The Nov. 16-18 event gave him and the Jetensky sisters the experience of attending Mass with thousands of people, and adoring Christ in the Blessed Sacrament with the entire gathering from around the country the night of Nov. 17.

As music played and the stadium fell silent, "God really moved me. He showed me all the things in my life," said Marin Jetensky, 17. "I immediately was in tears."

"Before I went to NCYC, I had a lot of challenges facing me," said Isabella, 15, a member with her sister of St. Patrick Parish in Tekamah. "At adoration, I presented them to God, and I think I finally found the trust in him to make me stronger."

Such stories inspire Beth Carlson, assistant coordinator of the archdiocese’s Office of Evangelization and Catechesis, and Deacon Jeffrey Zurek, youth ministry co-coordinator at St.
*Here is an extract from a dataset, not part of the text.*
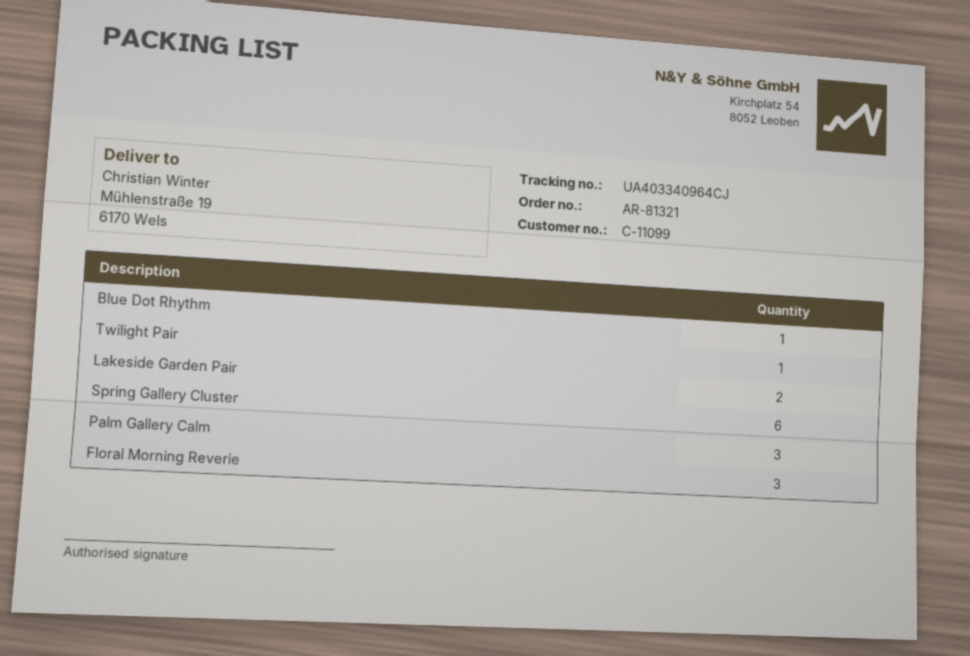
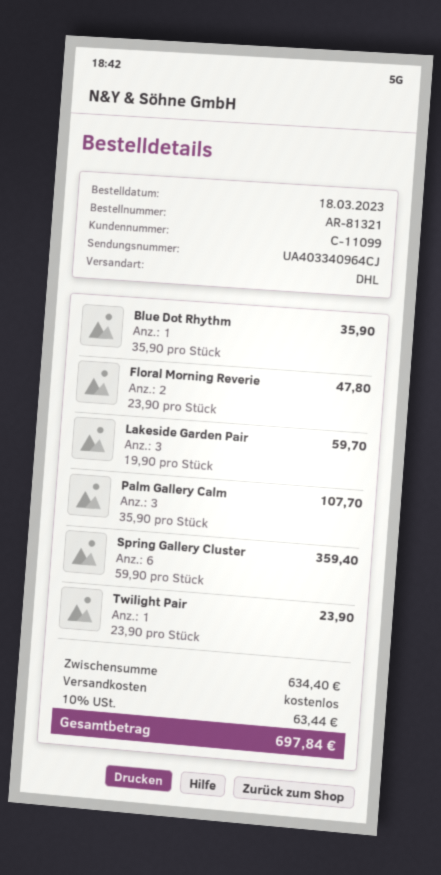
Lakeside Garden Pair: 2 -> 3
Floral Morning Reverie: 3 -> 2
Francis Borgia Parish in Blair, to continue urging young Catholics to make NCYC part of their teenage experience.

Youth ministers regularly tell their students, "Hey, you know what? You’re not just the future of the church. You are the church," Zurek said. When they attend events like NCYC or the international World Youth Day, they "understand how big and important Jesus is in our lives."

Carlson said talks and other events around the conference’s theme, "Called … From Sea to Shining Sea," addressed how a relationship with Jesus impacts teens. "It’s a difficult time in their lives," she said. "It’s good for them to see others struggling with the same things."

Archbishop George J. Lucas celebrated an opening Mass for archdiocesan participants at Indianapolis’ Downtown Embassy Suites Hotel, continuing the practice he began at the 2009 NCYC in Kansas City, shortly after succeeding now-Archbishop Emeritus Elden Francis Curtiss.

"Invite Jesus to come close to you, be part of the activities you are part of, be part of the conversations and relationships," Archbishop Lucas said in his homily. "He doesn’t usually shout at us …. He allows us to pray, to discern, to see where he might be leading us. But he leads us surely."

Founded in 1983 and run by the National Federation for Catholic Youth Ministry, NCYC has held a biennial national conference since 1991. This year’s event was the fourth in a row and sixth overall in Indianapolis, which will host again in 2019.

In addition to their worship experiences, Fabian and the Jetensky sisters said they were impressed by keynote addresses from international speakers Chris Stefanick, founder of Denver’s Real Life Catholic ministry, and Society of Our Lady of the Most Holy Trinity Sister Miriam James Heidland, a former NCAA Division I volleyball player.

Sister Miriam spoke of falling into substance abuse as a teenager before turning her life around, Marin Jetensky said. In her story, "I felt the determination that you can become anyone you want to."

Fabian said he appreciated Stefanick’s message that "if God lives in you, you’re a lot bigger than you think you are." Before NCYC, "I didn’t think that many people saw who I was or noticed me. But going there and hearing what he said opened my eyes up."